1.1. Introduction to the Directory

  • ./bins: Some useful scripts to process datasets and model weights.
  • ./dataset: Datasets for CiM benchmarks.
  • ./model: DNN models for simulations.
  • ./module: ASiM modules for Bit-wise simulation.
  • ./tools: Some useful tools.
  • ./main: Main directory for simulations.

1.2. Quick Start

All you need to do is to modify the parameter/argument settings config.py in the main folder. Then run src_train.py for model training and src_simulation.py for simulations.

When you run src_train.py, the training log and model weight will be generated in main/run.

2. Environment

We handle this project with the following environment:

python==3.11.7
torch==2.3.0
numpy==1.24.3
matplotlib==3.8.0
easydict==1.13

3. Simulation Time

A personal GPU will be good to handle most conditions. Simulation can be run with CPU for ResNet-18/CIFAR-10 level task. For ViT simulations on ImageNet, we suggest to run on a GPU server.

ASiM can be run with various devices and an estimation of running time (w/ full validation set) is listed as follows:

Environment Batch Size Dataset Model Duration (s)
i9-13980HX (64G DDR5) 128 CIFAR-10 ResNet-18 (W4A4) 6000
RTX4080-Laptop (12G) 1024 CIFAR-10 ResNet-18 (W4A4) 230
RTX4080-Laptop (12G) 256 ImageNet ResNet-18 (W6A6) 6645
A6000 (48G) 512 ImageNet ResNet-18 (W6A6) 4049
A6000 (48G) 1024 ImageNet ViT-B-32 (W8A8) 19841

4. ASiM

4.1. Abstract

Paper Link

SRAM-based Analog Compute-in-Memory (ACiM) demonstrates promising energy efficiency for deep neural network (DNN) processing.

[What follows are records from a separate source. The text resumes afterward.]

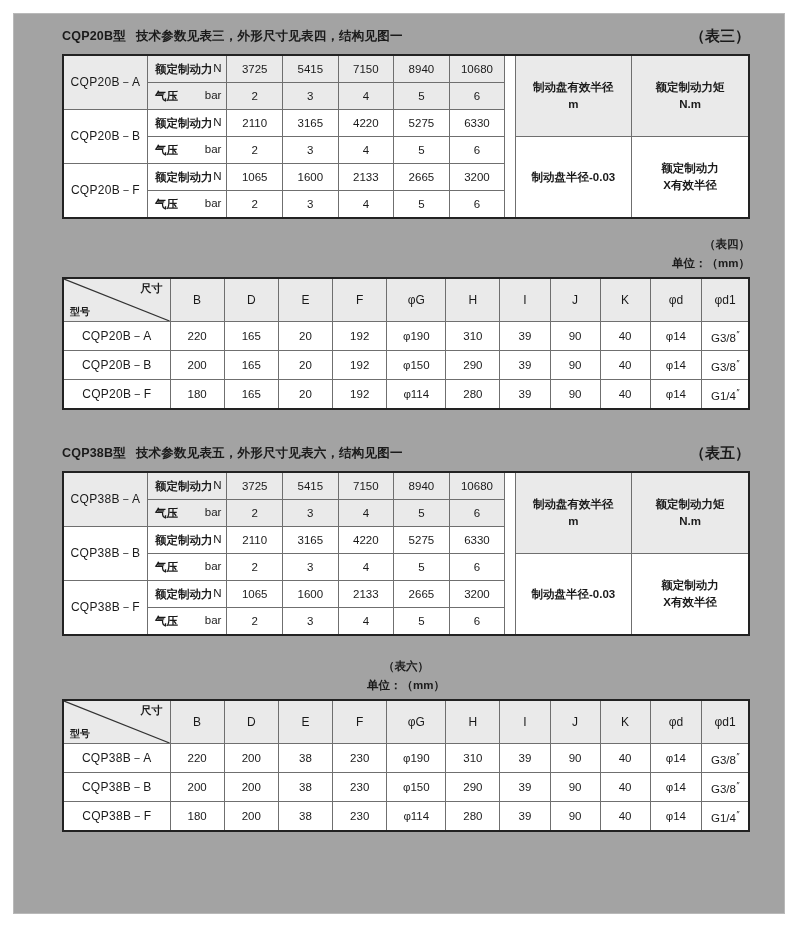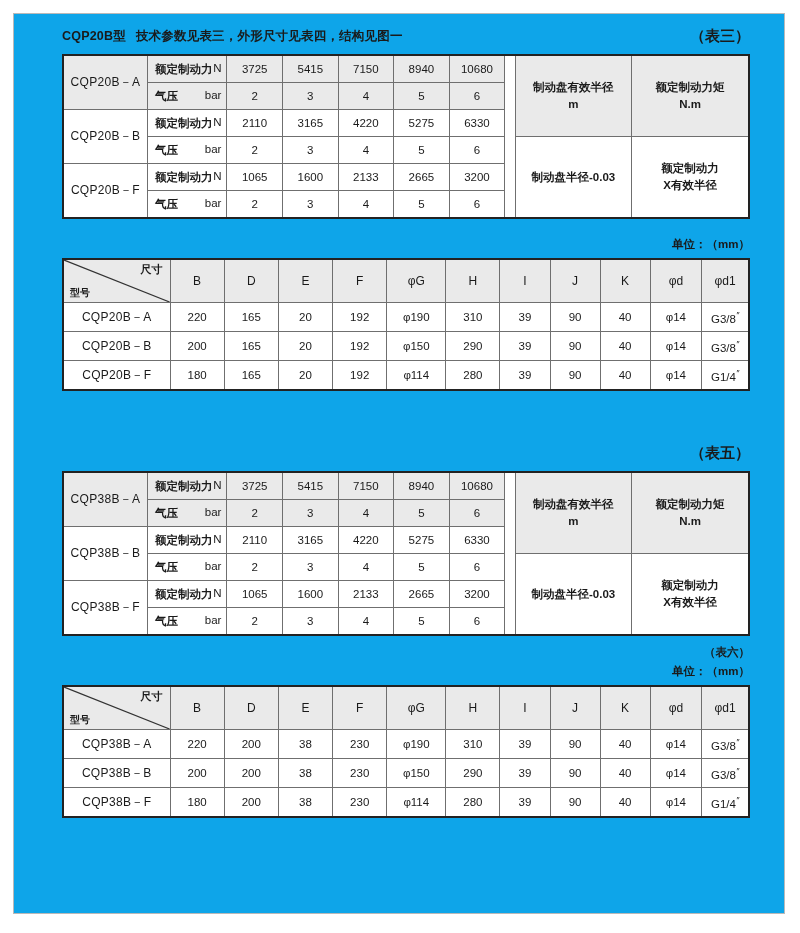"CQP20B型 技术参数见表三，外形尺寸见表四，结构见图一" .page-frame { background: #0ea5e9 -> #a3a3a3 }
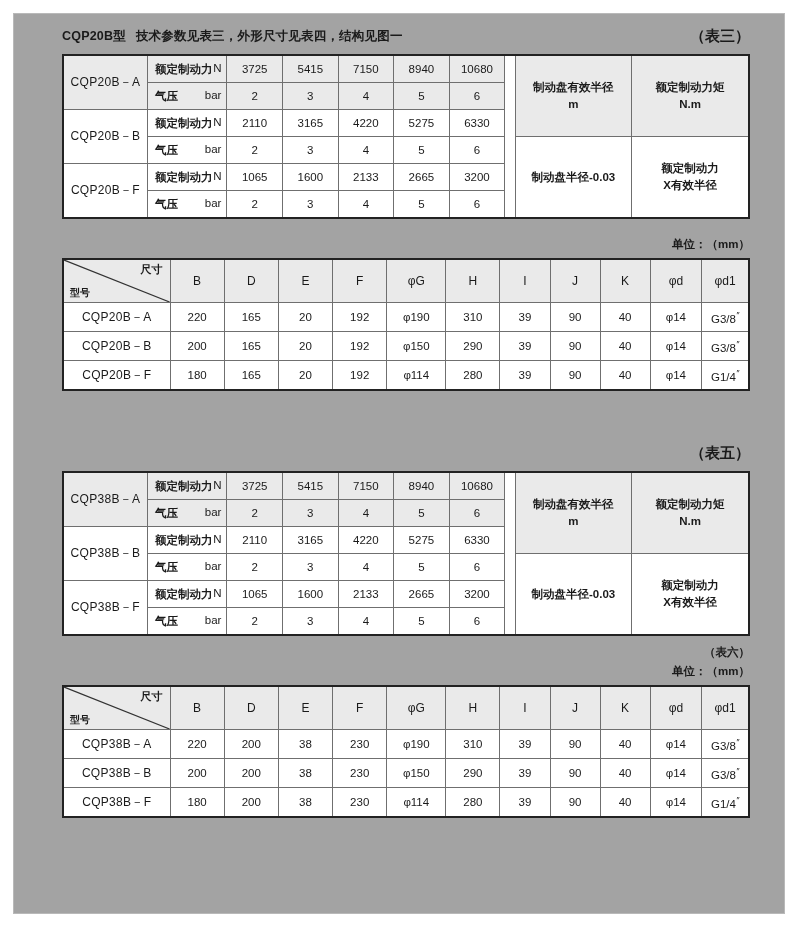"（表四）" div { html: none -> <div>（表四）</div> }
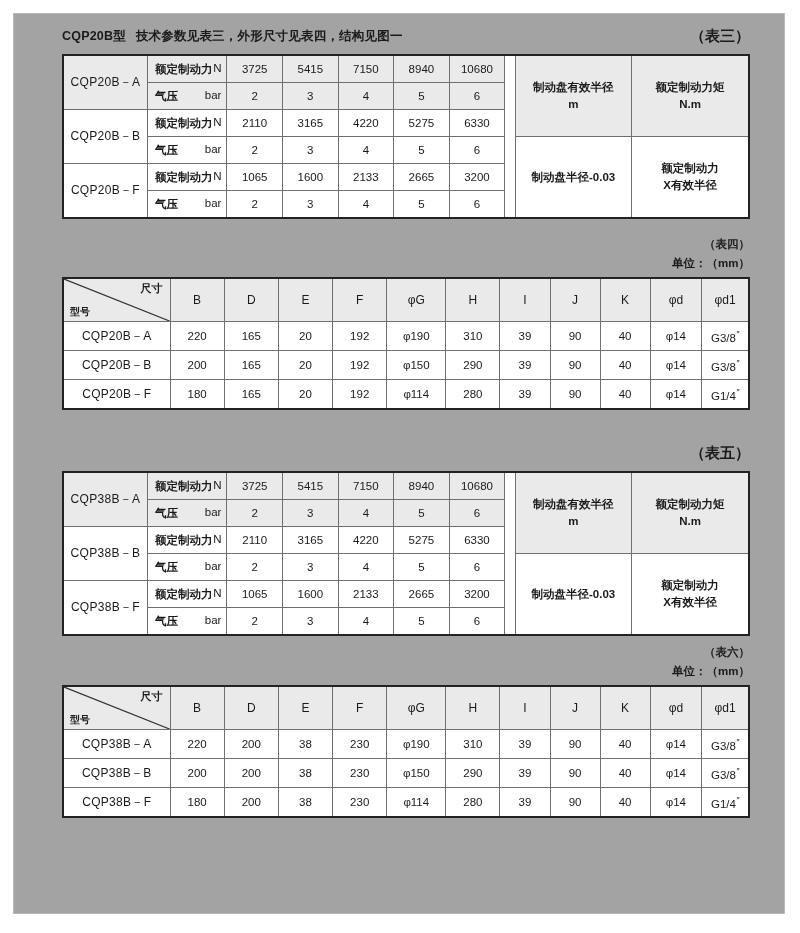"CQP38B型 技术参数见表五，外形尺寸见表六，结构见图一" div.section-title { html: none -> <div><span>CQP38B型</span><span>技术参数见表五，外形尺寸见表六，结构见图一</span></div> }
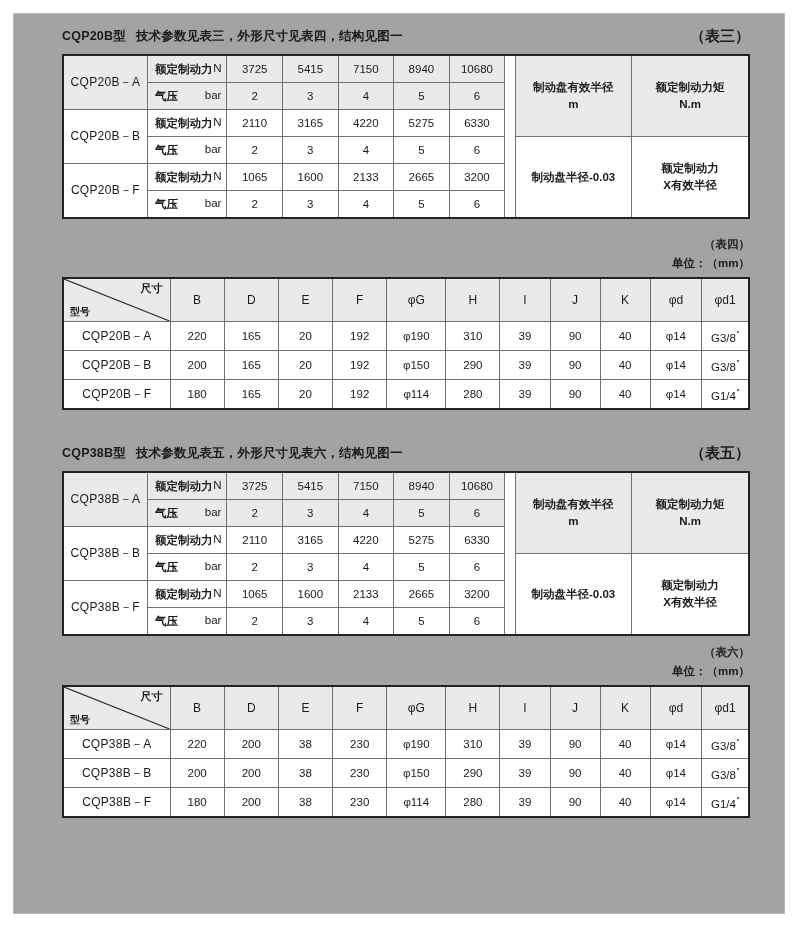"（表六）" div.dim-head { margin-top: 7px -> 21px; text-align: none -> center }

Although recent aggressive design strategies have led to successive improvements on efficiency, there is limited discussion regarding the accompanying inference accuracy challenges. Given the growing difficulty in validating ACiM circuits with full-scale DNNs, standardized modeling methodology and open-source inference simulator are urgently needed. This paper presents ASiM, a simulation framework specifically designed to assess inference quality, enabling comparisons of ACiM prototype chips and guiding design decisions. ASiM works as a plug-and-play tool that integrates seamlessly with the PyTorch ecosystem, offering speed and ease of use. Using ASiM, we conducted a comprehensive analysis of how various design factors impact DNN inference. We observed that activation encoding can tolerate certain levels of quantization noise, indicating a substantial potential for bit-parallel scheme to enhance energy efficiency. However, inference accuracy is susceptible to noise, as ACiM circuits typically use limited ADC dynamic range, making even small errors down to 1 LSB significantly deteriorates accuracy. This underscores the need for high design standards, especially for complex DNN models and challenging tasks. In response to these findings, we propose two solutions: Hybrid Compute-in-Memory architecture and majority voting to secure accurate computation of MSB cycles. These approaches improve inference quality while maintaining ACiM’s energy efficiency benefits, offering promising pathways toward reliable ACiM deployment in real-world applications.

4.2. Mode Setting for ASiM Modules

Users can import and replace ASiM modules with default nn.Module into their own DNN models. ASiM modules have additional arguments in module initialization, and all configurable arguments are extracted into config.py within this framework. The meaning of each argument can be found in this configuration file. ASiM have two main modes in general use: Train and Simulation, for model training/fine-tuning and running bit-wise simulation.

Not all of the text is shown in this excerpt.